** DATA PROVIDED follows **

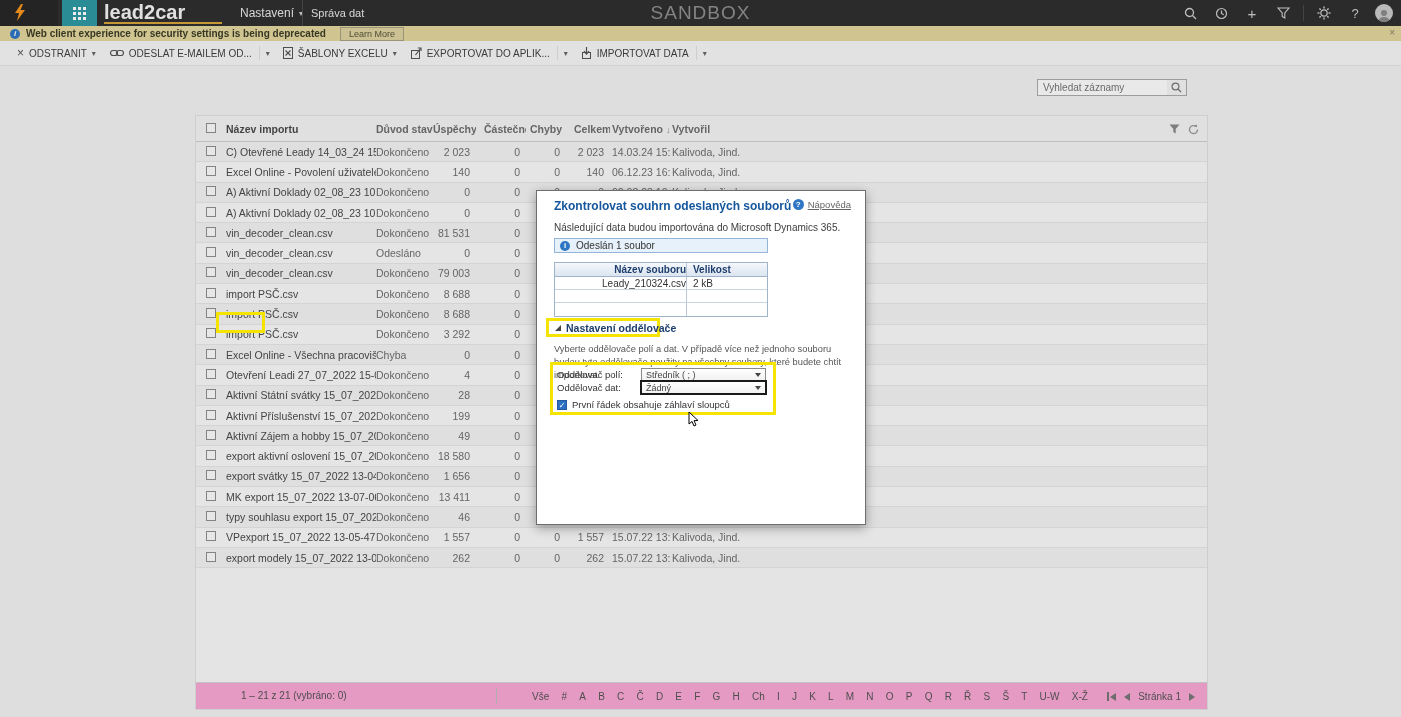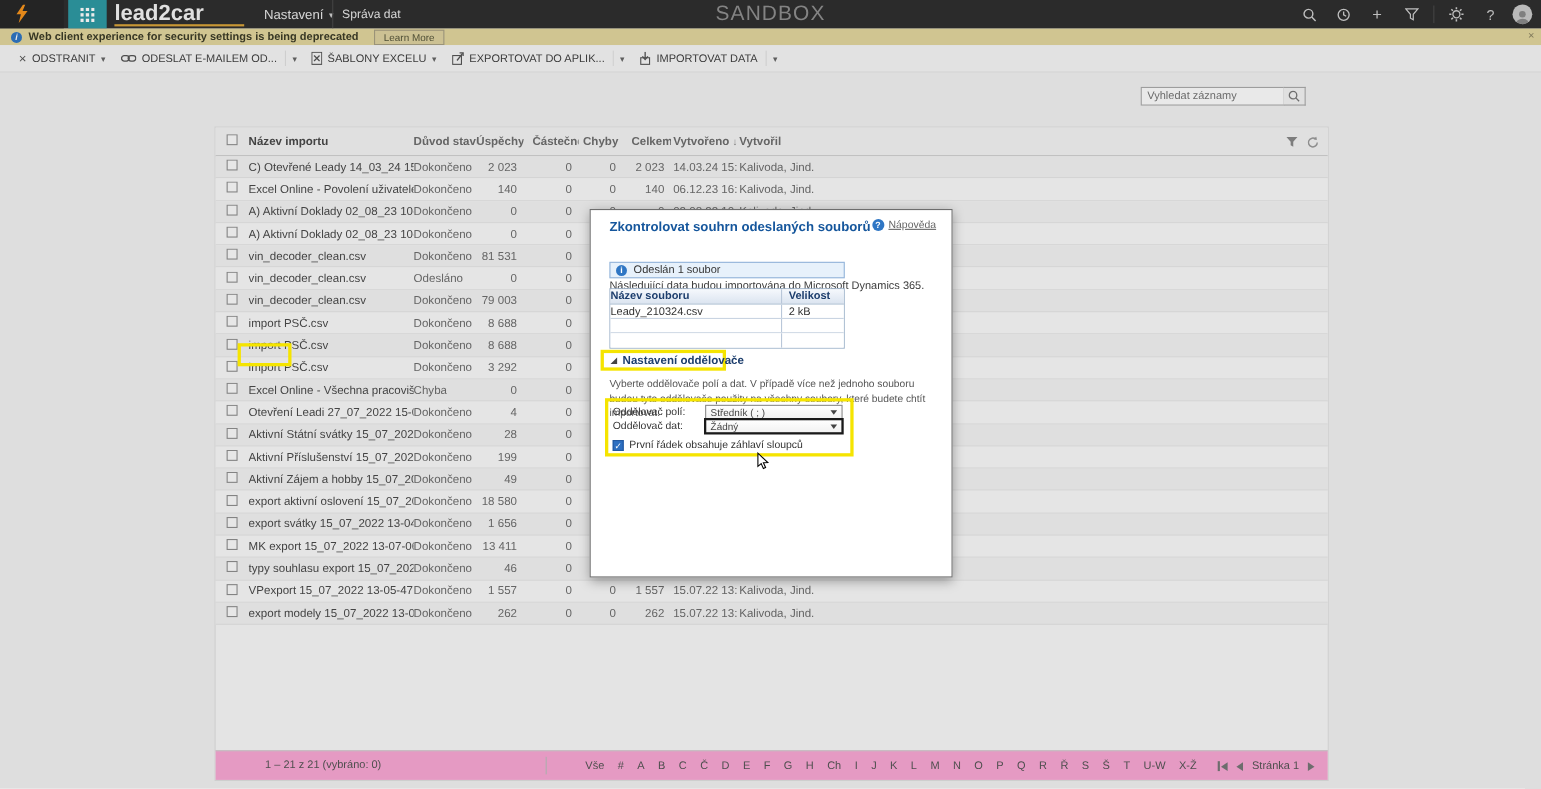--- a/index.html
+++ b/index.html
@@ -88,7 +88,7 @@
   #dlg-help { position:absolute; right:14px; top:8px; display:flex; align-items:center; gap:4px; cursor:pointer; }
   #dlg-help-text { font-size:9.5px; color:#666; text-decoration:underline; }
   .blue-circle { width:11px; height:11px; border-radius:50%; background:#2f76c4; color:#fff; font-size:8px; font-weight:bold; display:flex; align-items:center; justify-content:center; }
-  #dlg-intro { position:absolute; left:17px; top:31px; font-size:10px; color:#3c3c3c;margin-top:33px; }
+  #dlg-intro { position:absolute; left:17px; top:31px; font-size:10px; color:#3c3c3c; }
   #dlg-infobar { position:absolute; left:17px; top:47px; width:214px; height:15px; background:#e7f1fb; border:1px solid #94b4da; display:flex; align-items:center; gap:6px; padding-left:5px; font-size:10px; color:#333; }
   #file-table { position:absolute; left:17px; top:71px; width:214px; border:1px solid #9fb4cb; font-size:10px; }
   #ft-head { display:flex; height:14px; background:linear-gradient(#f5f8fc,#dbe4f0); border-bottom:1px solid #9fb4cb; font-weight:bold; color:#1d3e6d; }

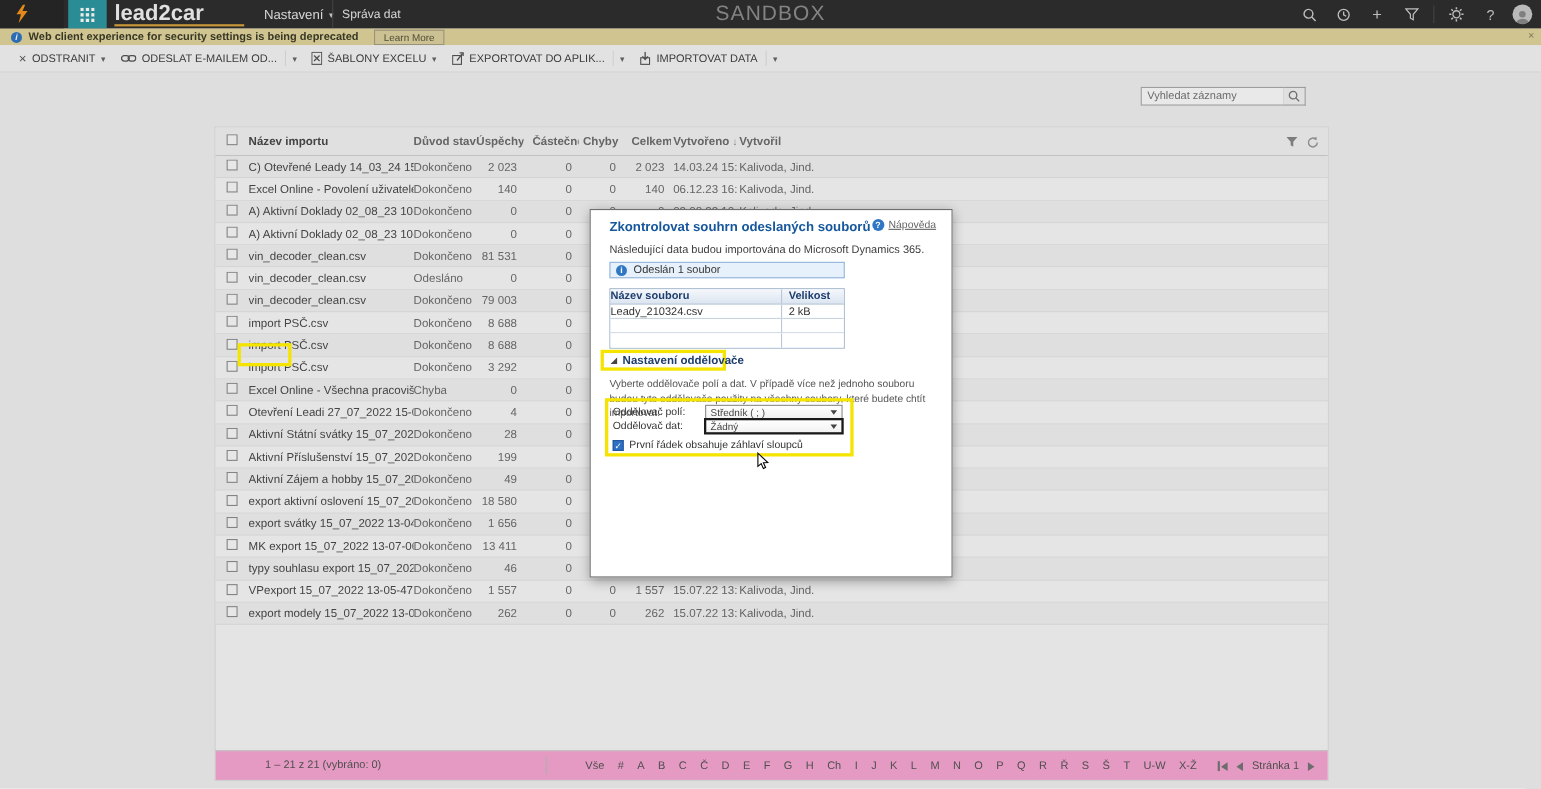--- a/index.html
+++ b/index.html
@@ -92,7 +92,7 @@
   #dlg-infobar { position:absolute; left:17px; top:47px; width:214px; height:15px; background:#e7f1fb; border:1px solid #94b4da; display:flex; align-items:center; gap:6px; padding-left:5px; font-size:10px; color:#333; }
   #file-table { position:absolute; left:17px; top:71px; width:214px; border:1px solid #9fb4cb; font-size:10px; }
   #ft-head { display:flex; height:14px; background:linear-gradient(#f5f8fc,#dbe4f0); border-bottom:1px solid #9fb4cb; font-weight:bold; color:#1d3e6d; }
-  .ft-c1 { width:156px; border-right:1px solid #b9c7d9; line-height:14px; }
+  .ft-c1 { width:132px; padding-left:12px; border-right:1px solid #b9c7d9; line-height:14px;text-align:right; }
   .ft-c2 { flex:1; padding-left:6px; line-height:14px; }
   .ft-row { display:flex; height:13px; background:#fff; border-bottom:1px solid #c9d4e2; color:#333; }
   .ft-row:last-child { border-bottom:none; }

** End of DATA PROVIDED **

What's needed is every line above, retyped exactly and free of pictures.

--- a/index.html
+++ b/index.html
@@ -88,7 +88,7 @@
   #dlg-help { position:absolute; right:14px; top:8px; display:flex; align-items:center; gap:4px; cursor:pointer; }
   #dlg-help-text { font-size:9.5px; color:#666; text-decoration:underline; }
   .blue-circle { width:11px; height:11px; border-radius:50%; background:#2f76c4; color:#fff; font-size:8px; font-weight:bold; display:flex; align-items:center; justify-content:center; }
-  #dlg-intro { position:absolute; left:17px; top:31px; font-size:10px; color:#3c3c3c;margin-top:33px; }
+  #dlg-intro { position:absolute; left:17px; top:31px; font-size:10px; color:#3c3c3c; }
   #dlg-infobar { position:absolute; left:17px; top:47px; width:214px; height:15px; background:#e7f1fb; border:1px solid #94b4da; display:flex; align-items:center; gap:6px; padding-left:5px; font-size:10px; color:#333; }
   #file-table { position:absolute; left:17px; top:71px; width:214px; border:1px solid #9fb4cb; font-size:10px; }
   #ft-head { display:flex; height:14px; background:linear-gradient(#f5f8fc,#dbe4f0); border-bottom:1px solid #9fb4cb; font-weight:bold; color:#1d3e6d; }

--- a/index.html
+++ b/index.html
@@ -92,7 +92,7 @@
   #dlg-infobar { position:absolute; left:17px; top:47px; width:214px; height:15px; background:#e7f1fb; border:1px solid #94b4da; display:flex; align-items:center; gap:6px; padding-left:5px; font-size:10px; color:#333; }
   #file-table { position:absolute; left:17px; top:71px; width:214px; border:1px solid #9fb4cb; font-size:10px; }
   #ft-head { display:flex; height:14px; background:linear-gradient(#f5f8fc,#dbe4f0); border-bottom:1px solid #9fb4cb; font-weight:bold; color:#1d3e6d; }
-  .ft-c1 { width:156px; border-right:1px solid #b9c7d9; line-height:14px; }
+  .ft-c1 { width:132px; padding-left:12px; border-right:1px solid #b9c7d9; line-height:14px;text-align:right; }
   .ft-c2 { flex:1; padding-left:6px; line-height:14px; }
   .ft-row { display:flex; height:13px; background:#fff; border-bottom:1px solid #c9d4e2; color:#333; }
   .ft-row:last-child { border-bottom:none; }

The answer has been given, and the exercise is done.